START Dataset

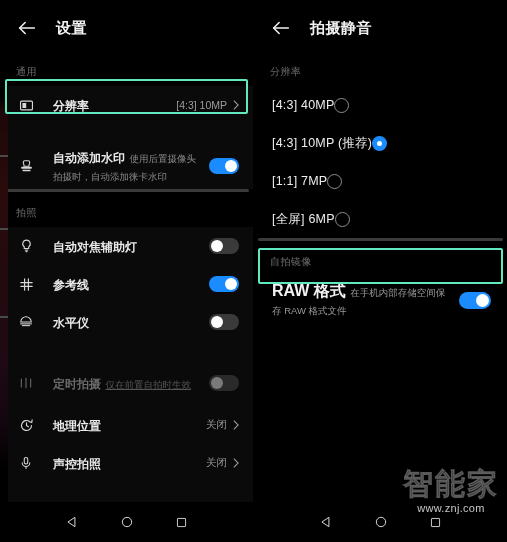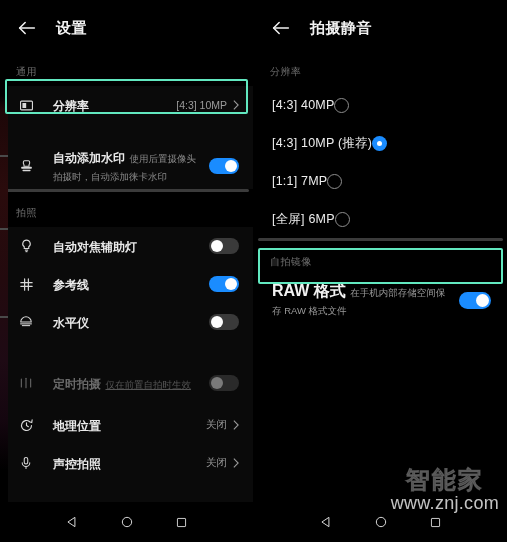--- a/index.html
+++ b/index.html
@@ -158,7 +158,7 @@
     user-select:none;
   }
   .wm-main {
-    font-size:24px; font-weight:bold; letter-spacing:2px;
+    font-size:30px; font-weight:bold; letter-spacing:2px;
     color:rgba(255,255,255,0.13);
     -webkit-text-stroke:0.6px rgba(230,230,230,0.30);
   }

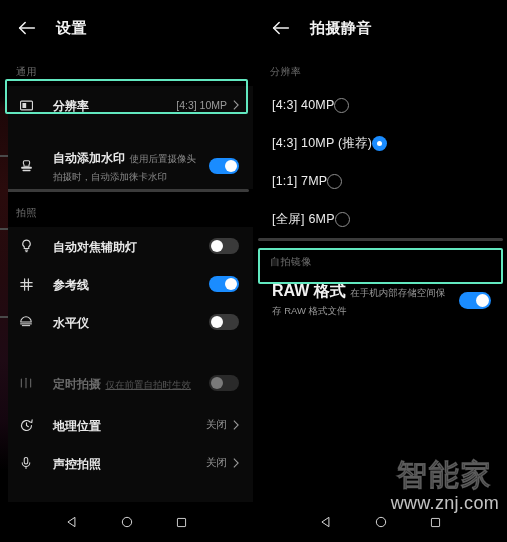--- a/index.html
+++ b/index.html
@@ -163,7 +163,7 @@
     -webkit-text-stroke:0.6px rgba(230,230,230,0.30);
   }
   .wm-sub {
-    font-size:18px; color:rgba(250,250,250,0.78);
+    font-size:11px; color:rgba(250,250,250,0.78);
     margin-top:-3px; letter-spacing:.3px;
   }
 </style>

END Dataset

Restate every line above word for word. Do not carry over the images.

Finished exercise:
--- a/index.html
+++ b/index.html
@@ -158,7 +158,7 @@
     user-select:none;
   }
   .wm-main {
-    font-size:24px; font-weight:bold; letter-spacing:2px;
+    font-size:30px; font-weight:bold; letter-spacing:2px;
     color:rgba(255,255,255,0.13);
     -webkit-text-stroke:0.6px rgba(230,230,230,0.30);
   }

--- a/index.html
+++ b/index.html
@@ -163,7 +163,7 @@
     -webkit-text-stroke:0.6px rgba(230,230,230,0.30);
   }
   .wm-sub {
-    font-size:18px; color:rgba(250,250,250,0.78);
+    font-size:11px; color:rgba(250,250,250,0.78);
     margin-top:-3px; letter-spacing:.3px;
   }
 </style>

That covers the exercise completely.